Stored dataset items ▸
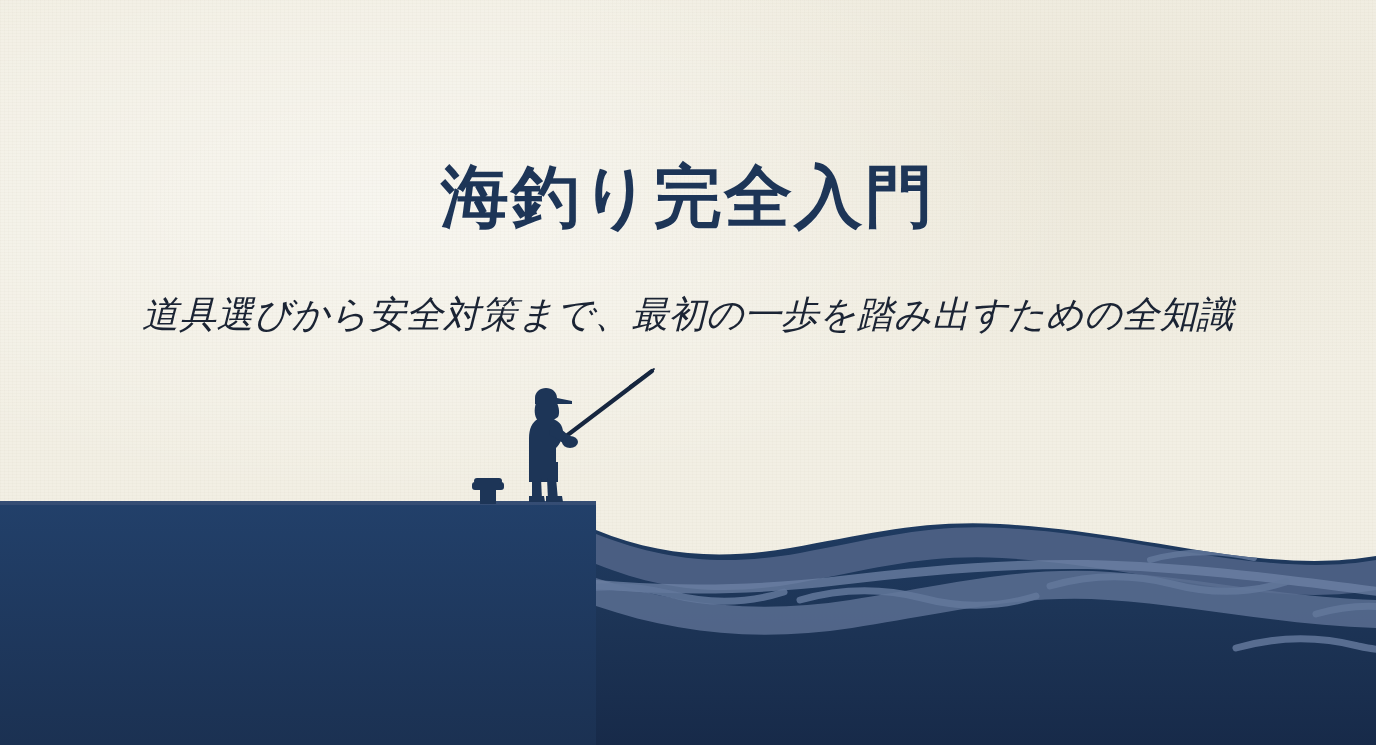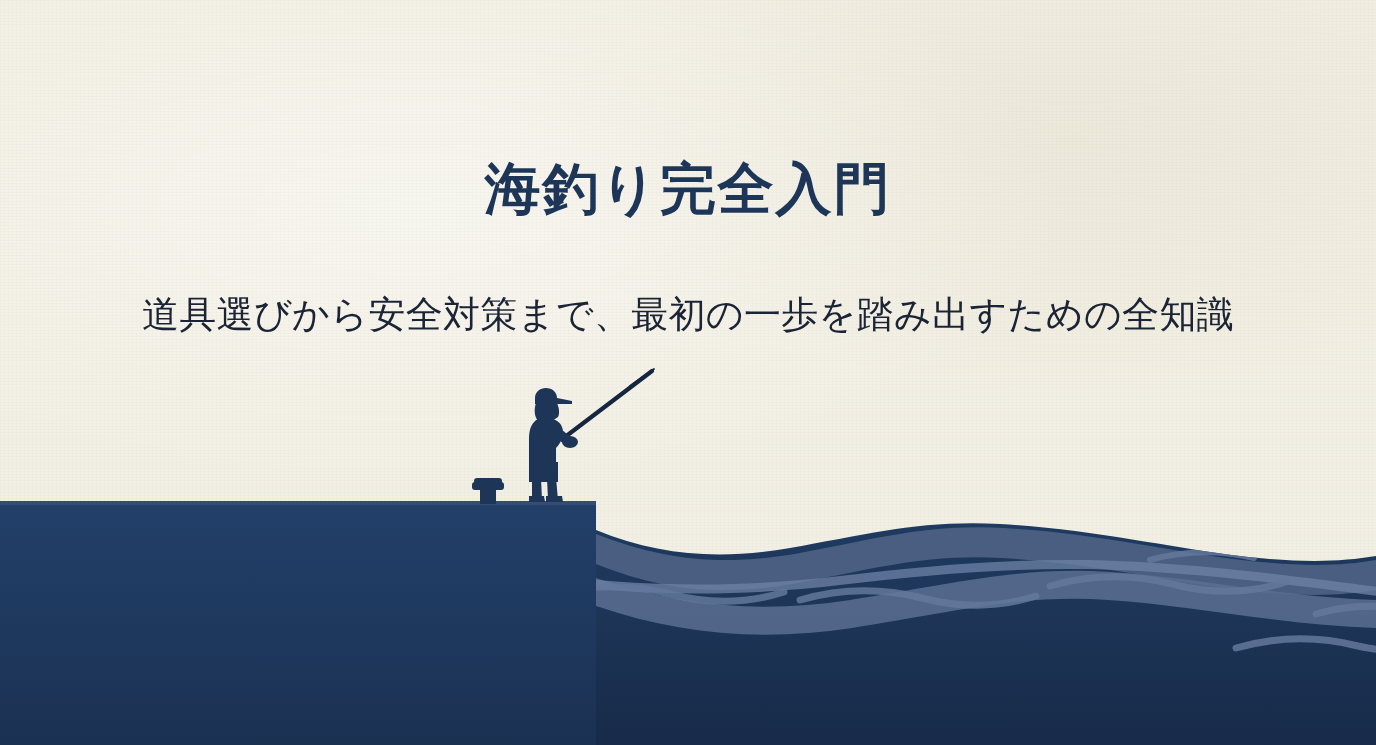--- a/index.html
+++ b/index.html
@@ -37,39 +37,40 @@
     right: 0;
     top: 0;
     z-index: 6;
     text-align: center;
   }
   #title {
     margin: 0;
     position: absolute;
     left: 0; right: 0;
     top: 158px;
-    font-size: 56px;
+    font-size: 68px;
     line-height: 1.12;
     font-weight: 700;
     letter-spacing: 0.035em;
     color: #1d3557;
     text-shadow: 0 1px 0 rgba(255,255,255,0.35);
     white-space: nowrap;
   }
   #subtitle {
     margin: 0;
     position: absolute;
     left: 0; right: 0;
     top: 291px;
     font-size: 37px;
     line-height: 1.3;
     font-weight: 400;
     letter-spacing: 0.008em;
     color: #1b2434;
     white-space: nowrap;
+    font-style: italic;
   }
 
   
   #scene {
     position: absolute;
     left: 0;
     bottom: 0;
     width: 1376px;
     height: 745px;
     z-index: 4;

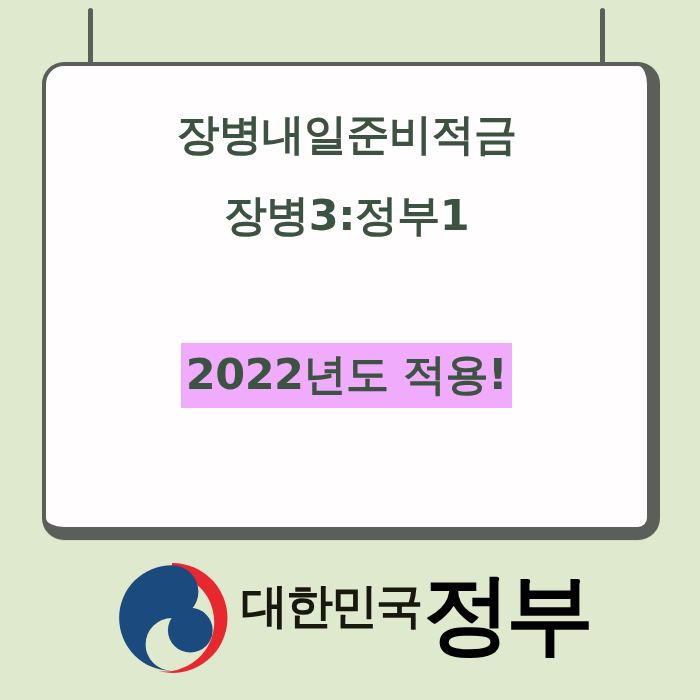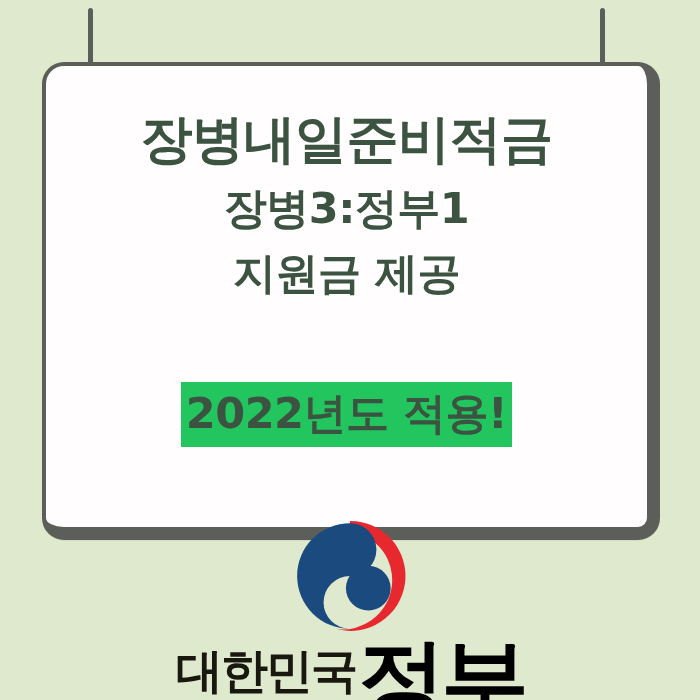--- a/index.html
+++ b/index.html
@@ -85,33 +85,33 @@
 
   
   .headline {
     color: #3c5341;
     font-weight: 700;
     letter-spacing: -0.5px;
     text-align: center;
     line-height: 1.06;
     white-space: nowrap;
   }
-  .headline.l1 { font-size: 52px; margin-bottom: 19px; }
+  .headline.l1 { font-size: 43px; margin-bottom: 35px; }
   .headline.l2 { font-size: 43px; margin-bottom: 19px; }
   .headline.l3 { font-size: 43px; }
 
   
   #banner-row {
     margin-top: 86px;
     display: flex;
     justify-content: center;
     width: 100%;
   }
   #banner {
-    background: #22c55e;
+    background: #f0abfc;
     padding: 10px 5px 12px;
     display: inline-block;
   }
   #banner-text {
     color: #3c5341;
     font-size: 43px;
     font-weight: 700;
     letter-spacing: -0.5px;
     line-height: 1;
     white-space: nowrap;
@@ -121,21 +121,20 @@
   #logo {
     position: absolute;
     left: 0;
     top: 552px;
     width: 700px;
     height: 132px;
     display: flex;
     align-items: center;
     justify-content: center;
     gap: 8px;
-    flex-direction: column;
   }
 
   #taegeuk {
     width: 122px;
     height: 122px;
     flex: 0 0 auto;
   }
 
   #logo-wordmark {
     display: flex;
@@ -191,21 +190,20 @@
   <div class="screw left"></div>
   <div class="screw right"></div>
 
   <div id="board">
     <div id="board-inner">
 
       <div class="headline l1">장병내일준비적금</div>
 
       <div class="headline l2">장병3:정부1</div>
 
-      <div class="headline l3">지원금 제공</div>
 
       <div id="banner-row">
         <div id="banner">
           <span id="banner-text">2022년도 적용!</span>
         </div>
       </div>
 
     </div>
   </div>
 

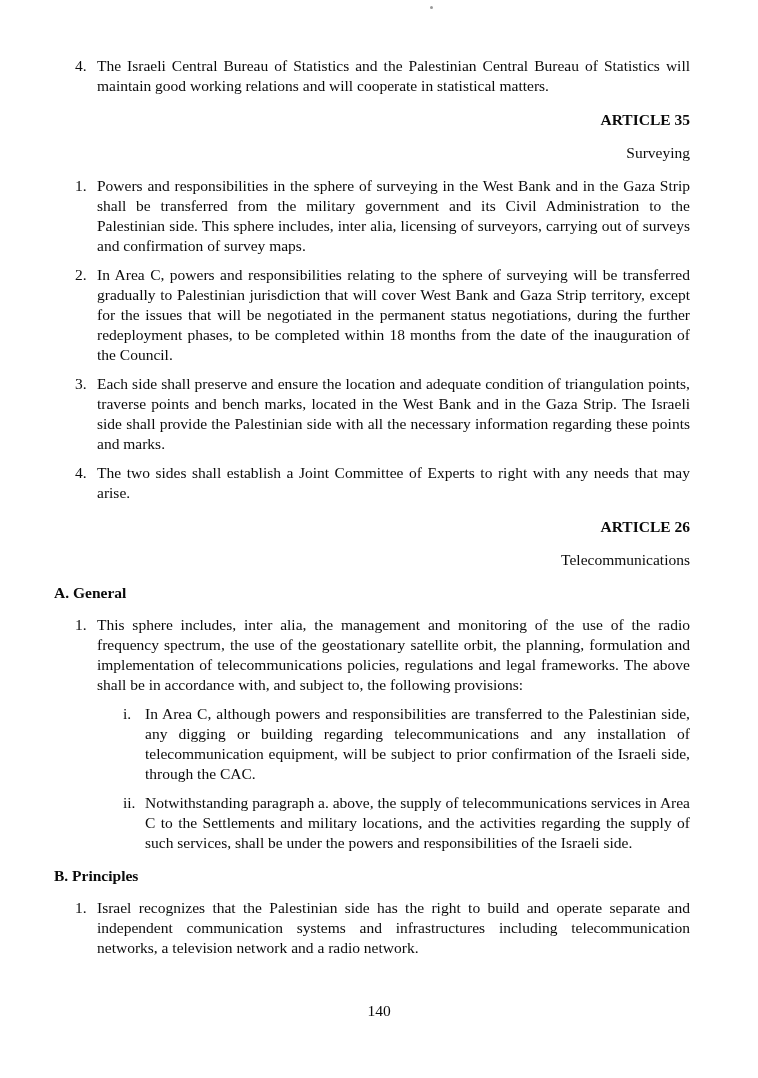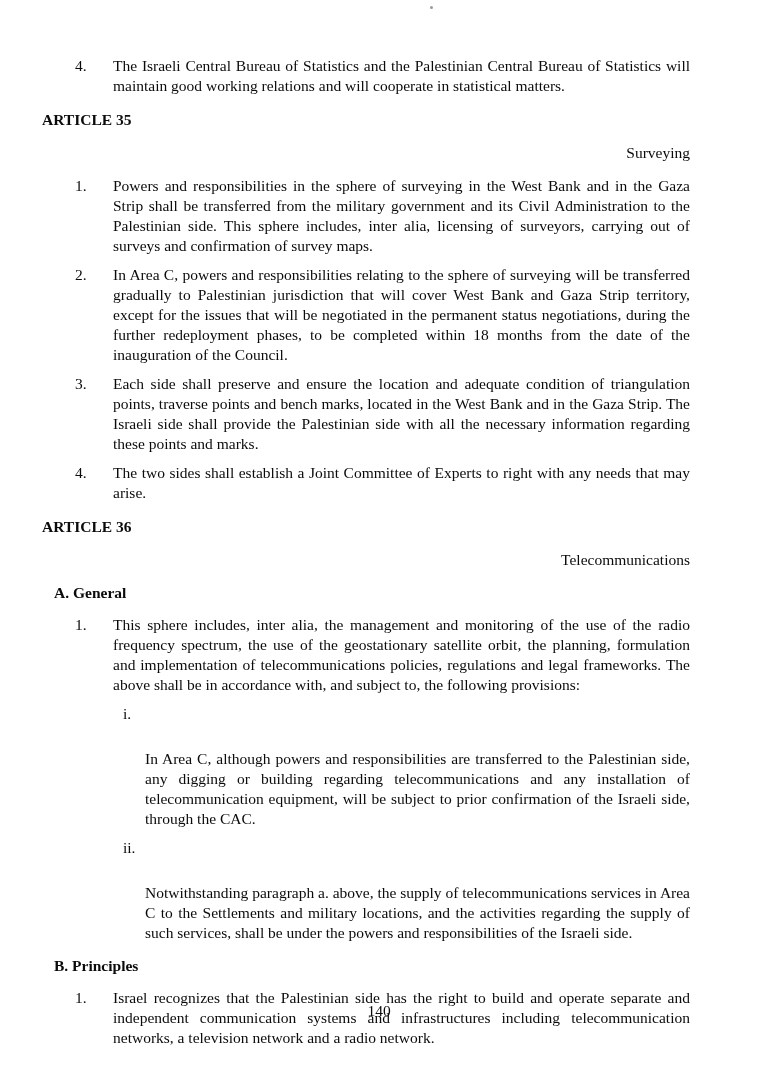--- a/index.html
+++ b/index.html
@@ -27,38 +27,36 @@
     margin-left: 33px;
     margin-bottom: 9px;
   }
   .numbered-item > .num {
     flex: none;
     width: 22px;
   }
   .numbered-item > .txt {
     flex: 1;
     text-align: justify;
-    margin-left: 16px;
   }
   .sub-item {
     display: flex;
     margin-left: 81px;
     margin-bottom: 9px;
   }
   .sub-item > .num {
     flex: none;
     width: 22px;
   }
   .sub-item > .txt {
     flex: 1;
     text-align: justify;
-    margin-top: 45px;
   }
   .article-heading {
-    text-align: left;
+    text-align: right;
     font-weight: bold;
     margin: 14px 0 13px 0;
   }
   .article-subheading {
     text-align: right;
     margin: 0 0 13px 0;
   }
   .section-label {
     font-weight: bold;
     margin: 13px 0 12px 12px;
@@ -111,21 +109,21 @@
     <div class="numbered-item">
       <span class="num">3.</span>
       <div class="txt">Each side shall preserve and ensure the location and adequate condition of triangulation points, traverse points and bench marks, located in the West Bank and in the Gaza Strip. The Israeli side shall provide the Palestinian side with all the necessary information regarding these points and marks.</div>
     </div>
 
     <div class="numbered-item">
       <span class="num">4.</span>
       <div class="txt">The two sides shall establish a Joint Committee of Experts to right with any needs that may arise.</div>
     </div>
 
-    <div class="article-heading">ARTICLE 36</div>
+    <div class="article-heading">ARTICLE 26</div>
     <div class="article-subheading">Telecommunications</div>
 
     <div class="section-label">A. General</div>
 
     <div class="numbered-item">
       <span class="num">1.</span>
       <div class="txt">This sphere includes, inter alia, the management and monitoring of the use of the radio frequency spectrum, the use of the geostationary satellite orbit, the planning, formulation and implementation of telecommunications policies, regulations and legal frameworks. The above shall be in accordance with, and subject to, the following provisions:</div>
     </div>
 
     <div class="sub-item">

AIM OF THE EXERCISE ▸
Copy out each line of the records where the string "width" appears.

OUTPUT FOR THIS TASK ▸
     width: 1376px;
     width: 100%;
     width: 700px;
     width: 122px;
     width: 22px;
     width: 22px;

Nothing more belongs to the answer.